## TASK TO CARRY OUT
Only lines holding "field" are wanted; copy each of them from the records below.

(Beginning of RECORDS FOR THE TASK)

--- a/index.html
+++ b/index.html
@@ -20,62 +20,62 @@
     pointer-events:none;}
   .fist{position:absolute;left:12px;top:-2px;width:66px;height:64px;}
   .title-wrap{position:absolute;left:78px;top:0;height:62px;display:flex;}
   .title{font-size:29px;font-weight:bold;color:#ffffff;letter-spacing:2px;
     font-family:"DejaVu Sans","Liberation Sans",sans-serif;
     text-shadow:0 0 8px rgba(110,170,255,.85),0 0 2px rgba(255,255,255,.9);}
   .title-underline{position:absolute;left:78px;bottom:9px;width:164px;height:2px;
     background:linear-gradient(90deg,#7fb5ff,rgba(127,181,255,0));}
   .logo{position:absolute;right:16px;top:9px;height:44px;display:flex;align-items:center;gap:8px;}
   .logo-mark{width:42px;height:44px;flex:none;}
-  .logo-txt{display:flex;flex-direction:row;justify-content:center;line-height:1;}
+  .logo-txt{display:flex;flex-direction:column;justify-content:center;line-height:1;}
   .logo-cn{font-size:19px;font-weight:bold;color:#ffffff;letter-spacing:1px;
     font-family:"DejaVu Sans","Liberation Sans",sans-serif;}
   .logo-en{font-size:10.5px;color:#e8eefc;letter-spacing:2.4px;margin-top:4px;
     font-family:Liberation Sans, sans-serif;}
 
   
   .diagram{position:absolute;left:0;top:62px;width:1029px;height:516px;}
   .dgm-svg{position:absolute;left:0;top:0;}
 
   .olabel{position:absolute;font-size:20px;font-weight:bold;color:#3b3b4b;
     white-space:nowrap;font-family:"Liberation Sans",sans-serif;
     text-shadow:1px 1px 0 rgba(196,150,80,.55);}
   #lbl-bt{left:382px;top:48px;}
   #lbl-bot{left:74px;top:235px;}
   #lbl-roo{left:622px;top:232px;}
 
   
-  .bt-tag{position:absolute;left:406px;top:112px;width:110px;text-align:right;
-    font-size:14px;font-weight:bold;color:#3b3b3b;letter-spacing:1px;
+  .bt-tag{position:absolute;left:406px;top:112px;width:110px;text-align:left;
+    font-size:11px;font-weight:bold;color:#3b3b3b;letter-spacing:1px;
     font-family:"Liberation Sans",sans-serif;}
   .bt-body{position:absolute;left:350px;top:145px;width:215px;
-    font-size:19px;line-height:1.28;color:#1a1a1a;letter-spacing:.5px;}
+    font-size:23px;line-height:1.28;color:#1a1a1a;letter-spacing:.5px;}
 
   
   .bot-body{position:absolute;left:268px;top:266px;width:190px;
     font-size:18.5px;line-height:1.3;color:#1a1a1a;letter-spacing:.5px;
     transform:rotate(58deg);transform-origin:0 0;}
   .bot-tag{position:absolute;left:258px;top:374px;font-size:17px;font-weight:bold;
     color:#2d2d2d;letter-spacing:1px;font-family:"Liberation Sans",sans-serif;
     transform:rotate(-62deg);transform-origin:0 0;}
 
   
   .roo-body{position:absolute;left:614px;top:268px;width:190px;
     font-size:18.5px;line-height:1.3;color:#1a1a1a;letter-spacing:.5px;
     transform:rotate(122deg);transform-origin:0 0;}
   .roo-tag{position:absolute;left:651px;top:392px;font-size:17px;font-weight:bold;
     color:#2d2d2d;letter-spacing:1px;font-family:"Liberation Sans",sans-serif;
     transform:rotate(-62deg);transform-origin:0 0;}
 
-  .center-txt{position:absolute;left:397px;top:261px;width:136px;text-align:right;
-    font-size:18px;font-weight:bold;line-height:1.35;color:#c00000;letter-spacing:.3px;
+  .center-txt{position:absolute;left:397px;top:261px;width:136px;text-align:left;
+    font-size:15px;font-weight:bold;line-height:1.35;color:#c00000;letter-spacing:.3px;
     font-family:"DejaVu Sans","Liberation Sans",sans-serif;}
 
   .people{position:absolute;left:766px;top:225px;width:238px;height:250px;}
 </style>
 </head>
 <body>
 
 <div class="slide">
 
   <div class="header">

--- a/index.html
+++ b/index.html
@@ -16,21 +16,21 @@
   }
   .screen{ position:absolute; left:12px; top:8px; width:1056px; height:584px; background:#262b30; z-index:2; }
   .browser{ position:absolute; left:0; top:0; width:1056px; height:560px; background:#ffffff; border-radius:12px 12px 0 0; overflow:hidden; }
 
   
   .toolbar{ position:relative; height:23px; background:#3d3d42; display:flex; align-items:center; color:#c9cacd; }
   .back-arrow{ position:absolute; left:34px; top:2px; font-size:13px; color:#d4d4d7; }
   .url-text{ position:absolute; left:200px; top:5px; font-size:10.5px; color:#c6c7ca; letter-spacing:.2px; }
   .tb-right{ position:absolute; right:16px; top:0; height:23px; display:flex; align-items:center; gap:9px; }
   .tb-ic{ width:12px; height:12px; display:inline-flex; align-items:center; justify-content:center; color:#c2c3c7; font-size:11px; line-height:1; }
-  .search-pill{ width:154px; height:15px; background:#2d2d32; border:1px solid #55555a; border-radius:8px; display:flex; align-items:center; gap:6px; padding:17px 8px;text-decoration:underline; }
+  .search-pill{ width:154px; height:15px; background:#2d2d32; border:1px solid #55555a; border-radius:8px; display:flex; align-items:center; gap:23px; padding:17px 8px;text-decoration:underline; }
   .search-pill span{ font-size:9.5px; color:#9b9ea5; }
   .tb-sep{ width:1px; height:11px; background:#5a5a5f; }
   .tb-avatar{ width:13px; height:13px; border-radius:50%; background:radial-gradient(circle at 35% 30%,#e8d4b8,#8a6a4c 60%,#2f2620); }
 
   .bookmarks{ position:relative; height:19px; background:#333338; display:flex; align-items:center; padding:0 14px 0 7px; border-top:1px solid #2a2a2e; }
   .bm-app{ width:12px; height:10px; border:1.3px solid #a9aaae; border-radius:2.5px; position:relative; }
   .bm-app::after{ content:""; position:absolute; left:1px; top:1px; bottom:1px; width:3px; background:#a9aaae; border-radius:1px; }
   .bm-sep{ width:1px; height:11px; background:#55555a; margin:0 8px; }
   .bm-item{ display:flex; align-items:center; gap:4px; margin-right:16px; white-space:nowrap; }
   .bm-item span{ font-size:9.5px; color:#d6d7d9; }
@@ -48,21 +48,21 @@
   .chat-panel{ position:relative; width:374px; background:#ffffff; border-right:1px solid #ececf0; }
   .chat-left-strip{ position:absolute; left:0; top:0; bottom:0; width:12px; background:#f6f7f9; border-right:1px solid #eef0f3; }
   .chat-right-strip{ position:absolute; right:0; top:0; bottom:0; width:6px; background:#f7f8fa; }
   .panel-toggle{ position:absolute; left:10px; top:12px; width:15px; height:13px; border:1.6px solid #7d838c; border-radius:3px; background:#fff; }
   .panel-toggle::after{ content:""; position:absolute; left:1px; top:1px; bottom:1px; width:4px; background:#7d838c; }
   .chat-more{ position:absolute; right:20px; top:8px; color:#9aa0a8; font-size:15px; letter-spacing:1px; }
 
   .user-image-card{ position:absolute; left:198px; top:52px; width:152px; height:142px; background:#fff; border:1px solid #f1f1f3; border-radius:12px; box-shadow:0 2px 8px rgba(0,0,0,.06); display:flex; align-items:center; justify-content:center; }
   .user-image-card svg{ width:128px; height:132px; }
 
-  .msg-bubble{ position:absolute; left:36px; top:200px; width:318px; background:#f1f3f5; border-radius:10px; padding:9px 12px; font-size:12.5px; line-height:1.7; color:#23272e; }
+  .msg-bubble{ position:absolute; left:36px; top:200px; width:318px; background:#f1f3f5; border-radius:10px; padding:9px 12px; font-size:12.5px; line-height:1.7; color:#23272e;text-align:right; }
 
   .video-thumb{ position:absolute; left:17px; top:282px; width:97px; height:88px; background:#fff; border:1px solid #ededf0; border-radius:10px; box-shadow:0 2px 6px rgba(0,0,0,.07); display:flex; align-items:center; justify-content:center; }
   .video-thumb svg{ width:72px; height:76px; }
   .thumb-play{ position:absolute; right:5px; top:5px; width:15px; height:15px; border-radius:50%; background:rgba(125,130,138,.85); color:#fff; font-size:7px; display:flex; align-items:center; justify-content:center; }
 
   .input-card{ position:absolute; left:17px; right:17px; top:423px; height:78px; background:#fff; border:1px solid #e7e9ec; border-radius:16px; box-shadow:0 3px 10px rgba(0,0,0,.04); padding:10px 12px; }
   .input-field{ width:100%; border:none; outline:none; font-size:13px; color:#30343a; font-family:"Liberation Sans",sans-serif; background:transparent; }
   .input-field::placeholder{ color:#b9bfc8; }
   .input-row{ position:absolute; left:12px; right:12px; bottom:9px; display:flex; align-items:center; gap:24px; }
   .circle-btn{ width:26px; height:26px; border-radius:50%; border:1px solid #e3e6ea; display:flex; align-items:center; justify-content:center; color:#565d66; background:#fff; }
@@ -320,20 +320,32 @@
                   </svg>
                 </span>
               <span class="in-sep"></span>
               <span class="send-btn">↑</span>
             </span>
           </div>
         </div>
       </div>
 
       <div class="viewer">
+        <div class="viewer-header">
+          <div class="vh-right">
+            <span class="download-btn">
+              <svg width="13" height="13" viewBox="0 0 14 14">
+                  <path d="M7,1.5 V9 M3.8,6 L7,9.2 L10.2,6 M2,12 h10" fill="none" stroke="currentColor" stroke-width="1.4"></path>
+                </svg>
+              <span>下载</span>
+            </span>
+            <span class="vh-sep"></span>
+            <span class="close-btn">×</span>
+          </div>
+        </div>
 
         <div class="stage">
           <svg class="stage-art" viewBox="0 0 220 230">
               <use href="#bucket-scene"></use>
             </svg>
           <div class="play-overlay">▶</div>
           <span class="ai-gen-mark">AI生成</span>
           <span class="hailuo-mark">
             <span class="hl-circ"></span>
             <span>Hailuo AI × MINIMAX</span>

(End of RECORDS FOR THE TASK)

## SOLUTION TO THIS TASK
   .input-field{ width:100%; border:none; outline:none; font-size:13px; color:#30343a; font-family:"Liberation Sans",sans-serif; background:transparent; }
   .input-field::placeholder{ color:#b9bfc8; }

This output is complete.